Analyzing the relationship between network properties and diffusion time reveals valuable insights for disaster resilience strategies. Rural communities generally exhibit smaller diffusion times compared to suburban and urban counterparts, indicating potentially more efficient information dissemination processes during disasters. Certain network features, such as degree distribution mean, interaction frequency with cable news, and trust in online social networks, play crucial roles in shaping diffusion dynamics across different community types. Rural areas often display negative gradient values for these features, suggesting that increasing interaction frequency or trust levels in specific communication channels could expedite information spread. Conversely, suburban and urban communities show mixed gradient values, implying a more nuanced relationship between network properties and diffusion time. These findings stress the importance of tailoring communication strategies to community-specific characteristics. By leveraging insights from diffusion time analysis and gradient results, stakeholders can prioritize investments in communication infrastructure and information exchange channels to mitigate the impact of disasters on vulnerable communities. Accurate modeling and analysis are crucial for informing effective disaster response and resilience strategies, empowering communities to enhance their resilience and minimize the impact of disasters on their populations.

Conclusion

This study highlights the need for tailored communication strategies because of these differences in communication patterns among different communities. We further emphasize that certain features are more important for each community, and investments in social programs and infrastructure should focus on improving interactions with cable news and local government and trust for online social networks. Also, we find that urban communities rely more on online social networks than rural communities for information dissemination. Moreover, the failure of one communication infrastructure affects each community differently, while the time of diffusion is independent of the size of the community.

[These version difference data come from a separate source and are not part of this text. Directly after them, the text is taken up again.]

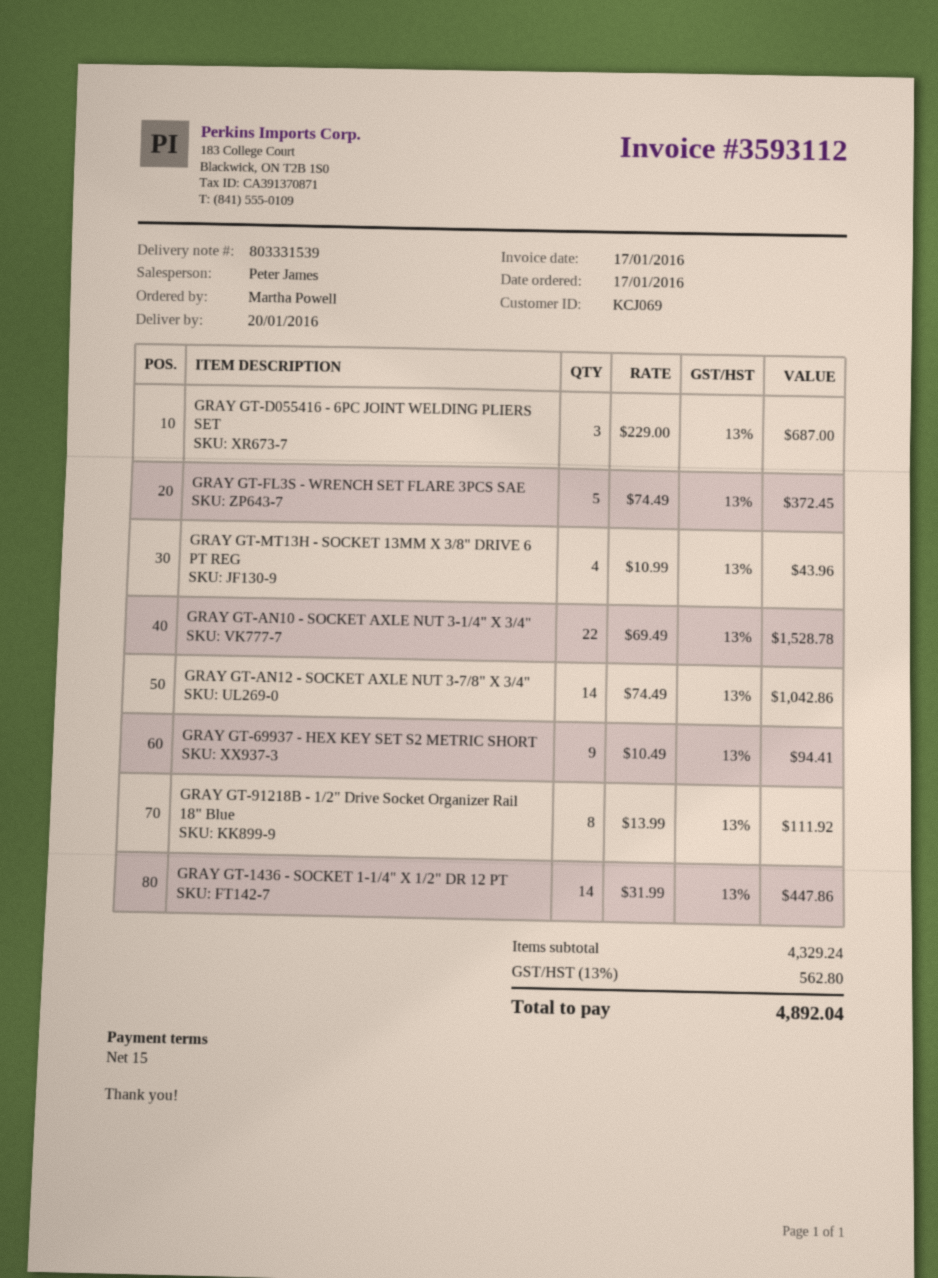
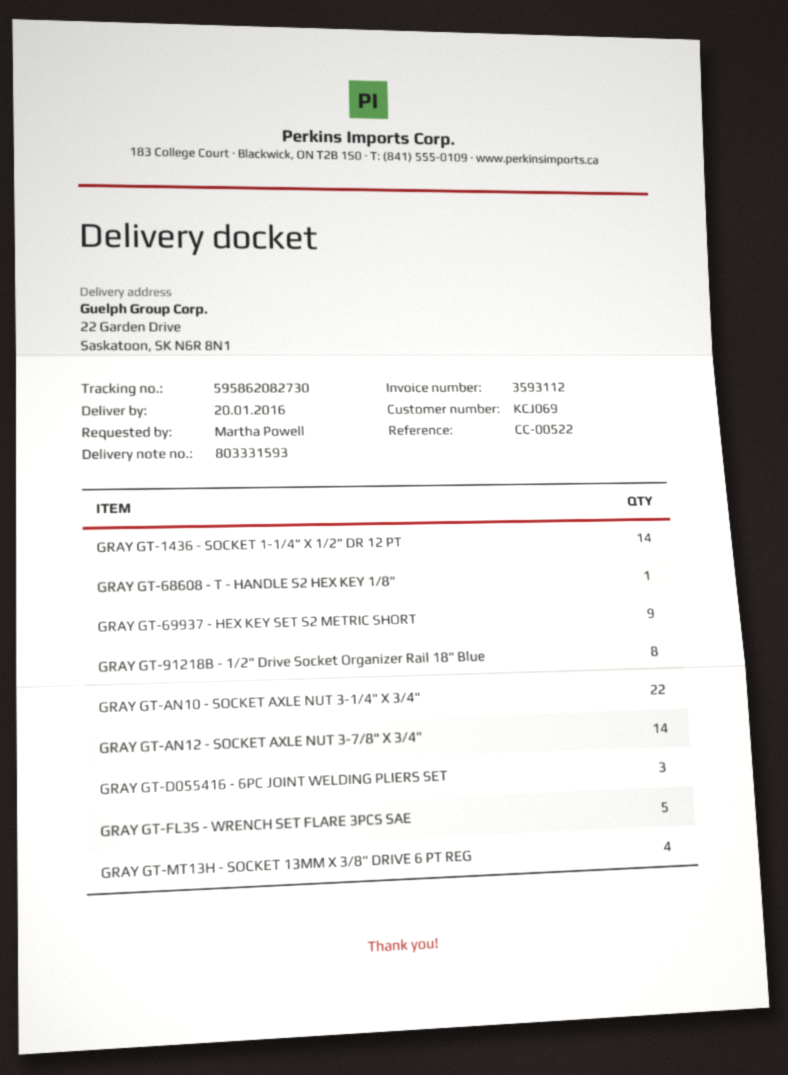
delivery note number: 803331539 -> 803331593
GRAY GT-68608 - T - HANDLE S2 HEX KEY 1/8": none -> 1

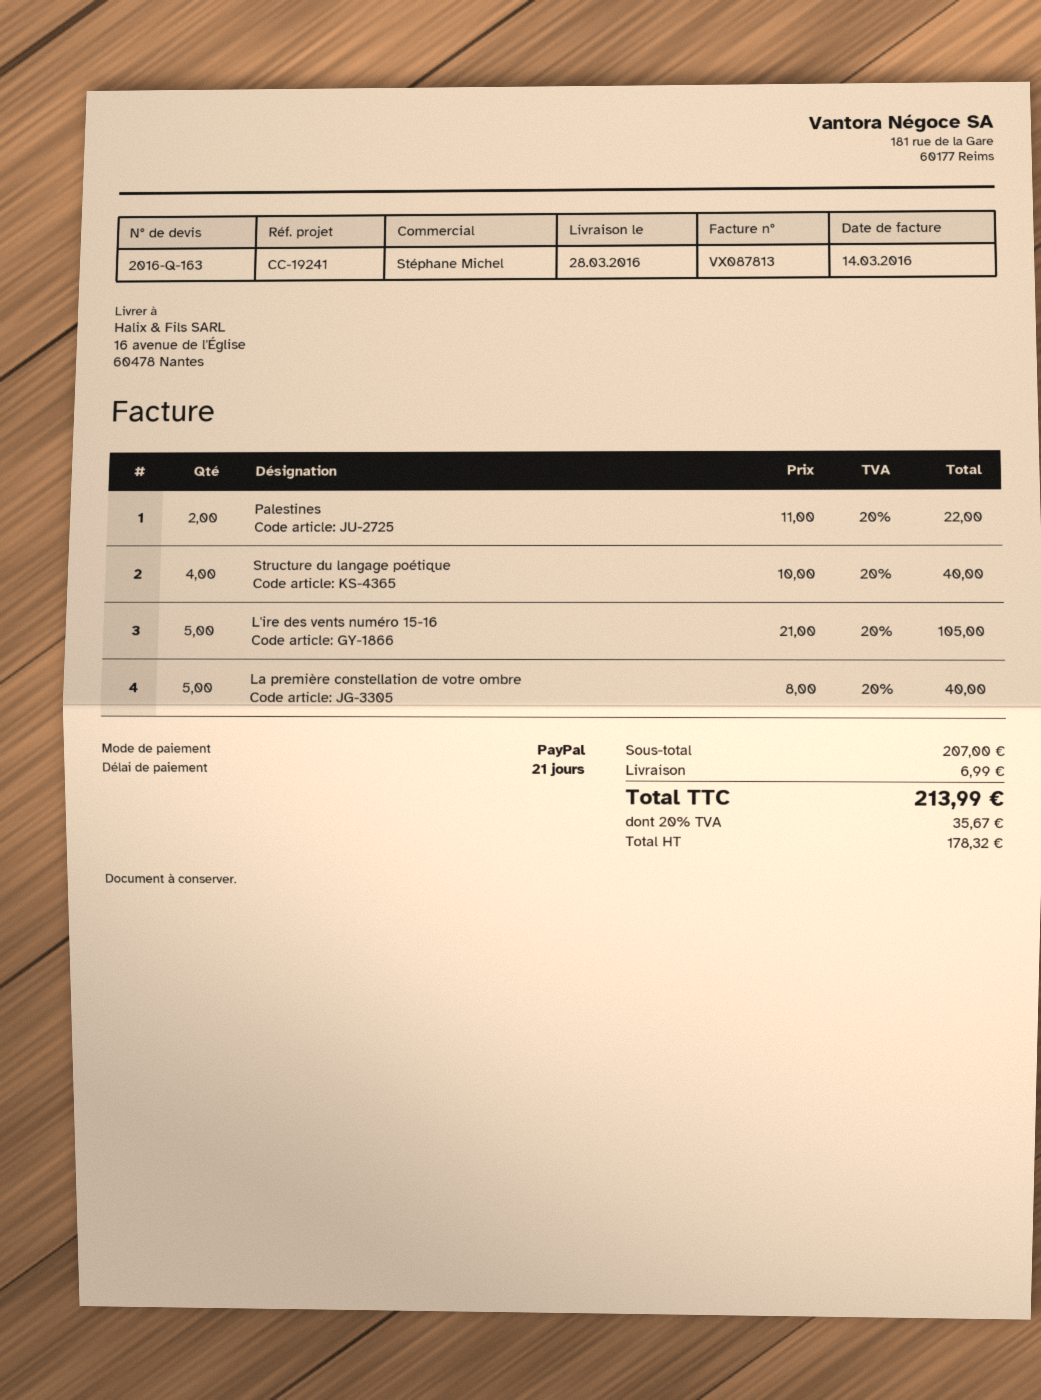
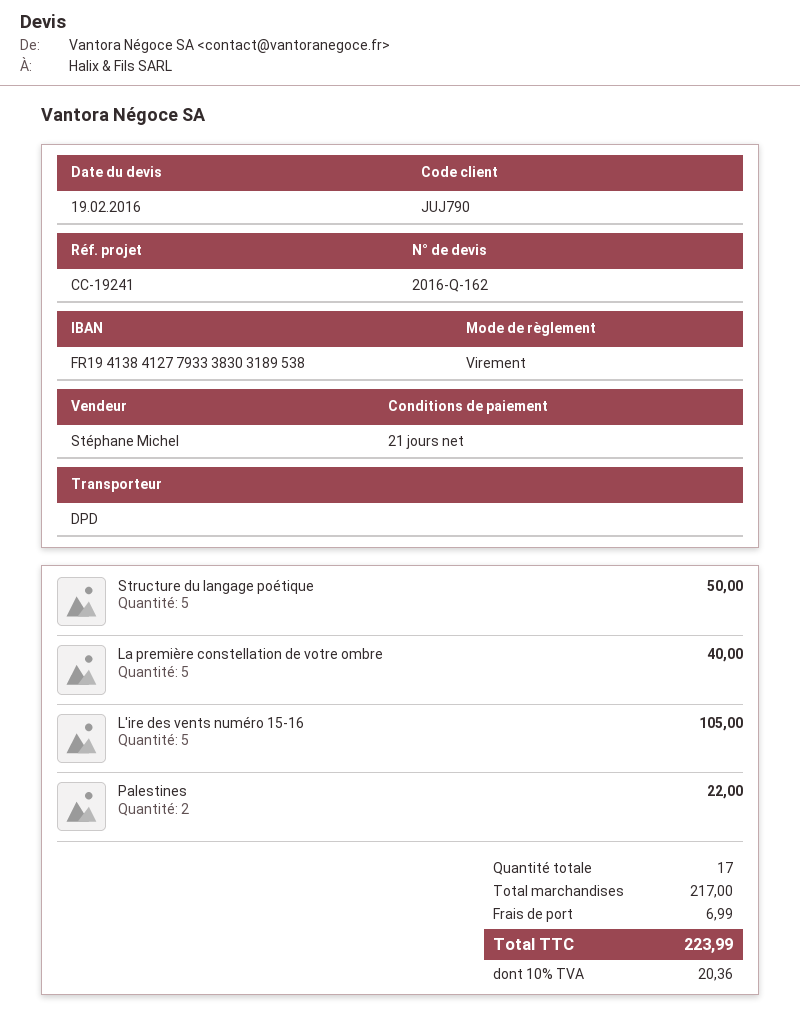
quote number: 2016-Q-163 -> 2016-Q-162
payment method: PayPal -> bank transfer
Structure du langage poétique: 4 for 40.00 -> 5 for 50.00
subtotal: 207.00 -> 217.00
tax: 20% = 35.67 -> 10% = 20.36
total: 213.99 -> 223.99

Our study provides valuable insights for community partners and policymakers to develop effective disaster communication strategies and improve community resilience. However, it has some limitations. Firstly, the study only focuses on one type of disaster event within three US Midwestern regions, which may limit the generalizability of the findings. Future studies could explore the influence of community features in different disaster contexts and geographical locations to enhance the generalizability of the results. Secondly, this study relies on self-reported data, which may be subject to bias and inaccuracies. Future studies could use more objective measures to collect data, such as social media activity or mobile phone usage patterns. Thirdly, there was a low response rate for the survey during the COVID-19 pandemic, which might violate statistical validity based on the lack of sample size. Additionally, the absence of data on shared contacts between individuals limits the depth of our analysis. Future research could aim to address this limitation by exploring novel methodologies for collecting such data. Also, we note that another limitation is that the single-step gradient approach, while useful for developing a budget allocation method for policy recommendations, may oversimplify the complexity of policy implementation, potentially neglecting essential factors critical for effective execution. Finally, future studies could delve deeper into the mechanisms to understand better how specific community features influence information diffusion during a disaster. Despite these limitations, this study’s findings offer valuable insights into how to improve communication strategies for disaster resilience in communities.